At the conclusion of the IED stage, the prefetched bytes along with the
extended operation word issue into the instruction buffer The IB stage
reads instructions from the 96-byte FIFO buffer and loads them into
the dual OEPs. The FIFO effectively decouples the operation of the IFP from
the operations of the dual OEPs.
Figure 3 - The OEP Units of the 68060 (***NOT SHOWN IN ASCII-ONLY COPY***)
Consecutive instructions issue from the FIFO instruction buffer into
the instruction registers of the dual OEPs. The operand execution pipelines,
known as the primary OEP (pOEP) and the secondary OEP (sOEP), are partitioned
into a 4-stage implementation depicted in Figure 3. The four stages of the
OEPs are: Decode and Select (DS), operand Address Generation (AG), Operand
Cycle (OC) and the EXecute cycle (EX). For instructions writing data to
memory, there are two additional pipeline stages: the Data Available (DA)
and Store (ST) cycles.
The Decode and Select stage of the OEPs provides two primary
functions: this stage determines the next state for the entire operand
pipeline and selects the components required for operand address calculation.
To determine the next state of the OEPs, the DS cycle logic tests the
extended operation words to ascertain the number of instructions that can
issue into the AG stage. If multiple instructions can issue into the AG
stages in parallel, the first and second instructions move into the
respective AG stages. If only a single instruction can issue because of
architectural constraints, the first instruction issues into the pOEP, and
the DS stage evaluates the second and third instructions as a pair during
the next clock cycle. The net effect is a sliding 2-instruction window to
examine possible pairs of instructions for parallel execution. A dedicated
adder located in the AG stage sums the three components of the effective
address: the base, the index and the displacement.

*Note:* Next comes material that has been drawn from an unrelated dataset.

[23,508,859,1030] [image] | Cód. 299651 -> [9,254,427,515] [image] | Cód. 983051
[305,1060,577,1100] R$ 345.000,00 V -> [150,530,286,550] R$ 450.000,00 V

The Operand Cycle (OC) of the OEPs performs the actual fetch of
operands required by the instruction. For memory operands, the OEP accesses
the data cache in this cycle to retrieve the data. For register operands,
the OEP accesses the register file containing all the general-purpose
registers during the OC stage. At the conclusion of the OC cycle, the execute
engines receive the required operands. The EXecute cycle (EX) performs the
operations required to complete the instruction execution including updating
the condition codes. If the destination of the instruction is a data or an
address register, the result is available at the end of the EX stage; if
the destination is a memory location, the operation requires two additional
cycles. First, there is a Data Available (DA) stage where the destination
operand issues to the data cache, which aligns the operand. Second, updates
to the data cache occur during the STore (ST) cycle. Additionally, there is
a four longword FIFO write buffer that is selectable on a page basis and
serves to decouple the operation of the OEPs from external bus cycles.

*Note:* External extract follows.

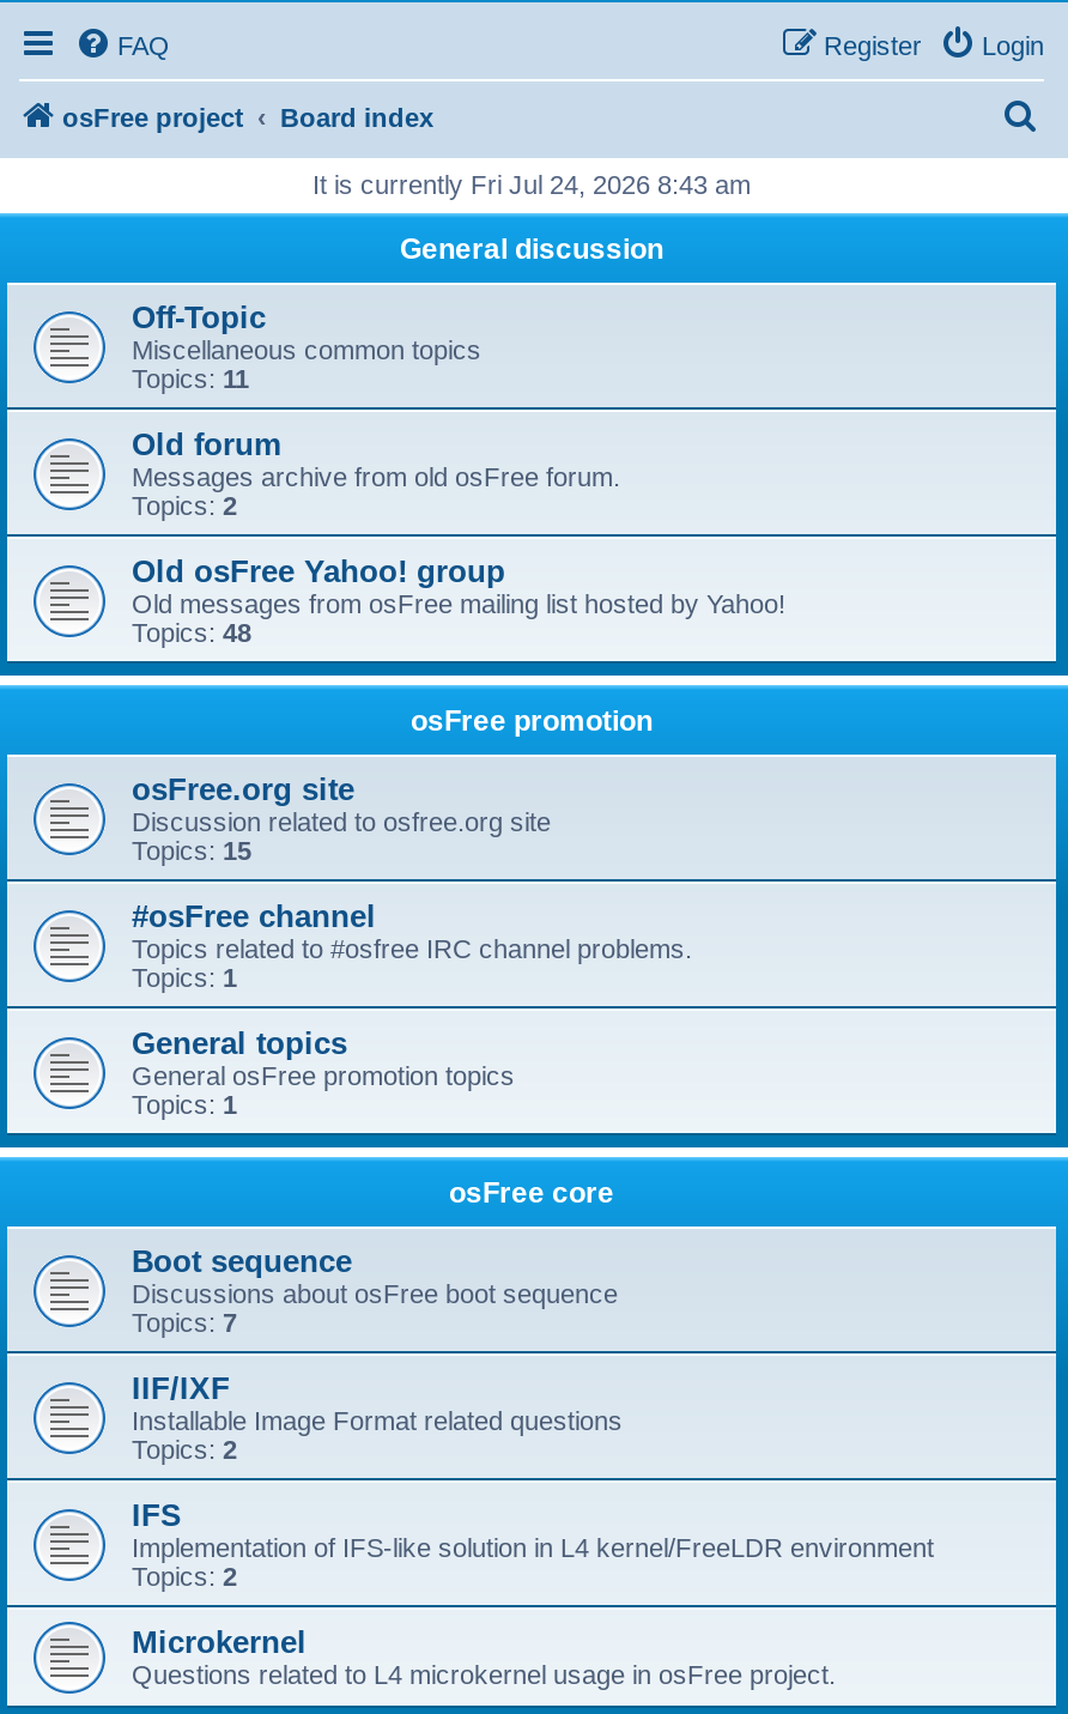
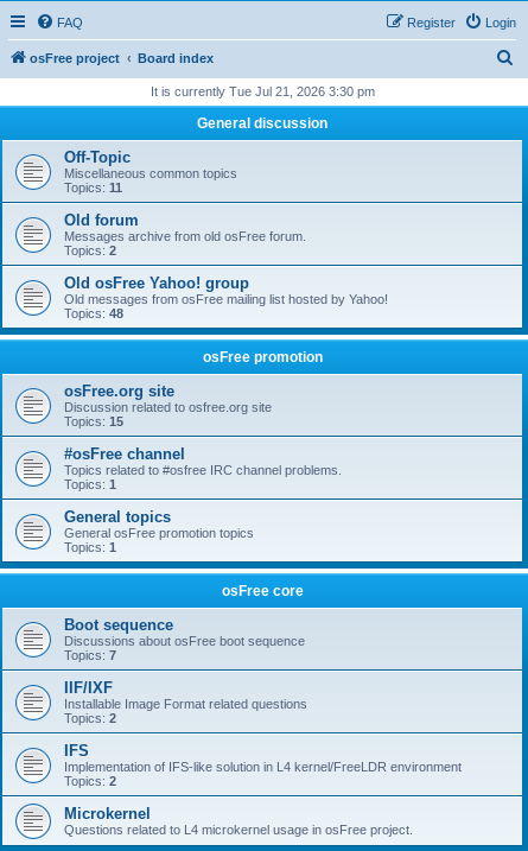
[312,170,751,199] It is currently Fri Jul 24, 2026 8:43 am -> [150,84,374,99] It is currently Tue Jul 21, 2026 3:30 pm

Since this is an order-two superscalar machine (dual instruction
issue), the sOEP is conceptually a copy of the pOEP. A notable exception to
this concept is the fact that the sOEP executes only a subset of the complete
instruction set. As an example, the floating point execute engine resides
only in the pOEP. Consequently, all floating point instructions must execute
only the pOEP. As instructions travel down the OEPs, they remain
lock-stepped. This insures that there is no out-of-order execution and thus
greatly simplifies support for the precise exception model of the M68000
Family. The micro-architecture of the 68060 supports a number of optimizations
to increase the number of superscalar instruction dispatches. In internal
evaluations of traces from existing object code totaling several billion
instructions, 50% to 60% of instructions execute as pairs.
From the preceding discussion concerning the operand pipeline stages,
all data cache read references occur in the OC stage while data cache write
references occur in the ST stage. The data cache uses a 4-way interleaving
scheme to allow simultaneous operand read and write operations from both
OEPs. The data cache directories are a single-ported design. As a result,
within a superscalar pair of instructions, the 68060 only allows a single
operand memory reference. The data cache also supports single-cycle
references of 64-bit double-precision floating-point operands.
A common drawback to long pipelines is the penalty associated with
refilling the pipeline when a change of program flow occurs. Condition code
evaluation occurs in the EX stage, but waiting for a branch instruction to
reach this point needlessly restricts performance. Instead, the 68060
contains a 256-entry Branch Cache (BC) which predicts the direction of a
branch based on past execution history well in advance of the actual
evaluation of condition codes.
The BC stores the Program Counter value of change-of-flow instructions
as well as the target address of those branches. The BC also uses some
history bits to track how each given branch instruction has executed in the
past. The 68060 checks the BC during the IC stage of the IFP, the same stage
that performs the lookup into the Instruction Cache. If the BC indicates that
the instruction is a branch and that this branch should be predicted as taken,
the IAG pipeline stage is updated with the target address of the branch
instead of the next sequential address. This approach, along with the
instruction folding techniques that the BC uses, allow the 68060 to achieve a
zero-clock latency penalty for correctly predicted taken branches.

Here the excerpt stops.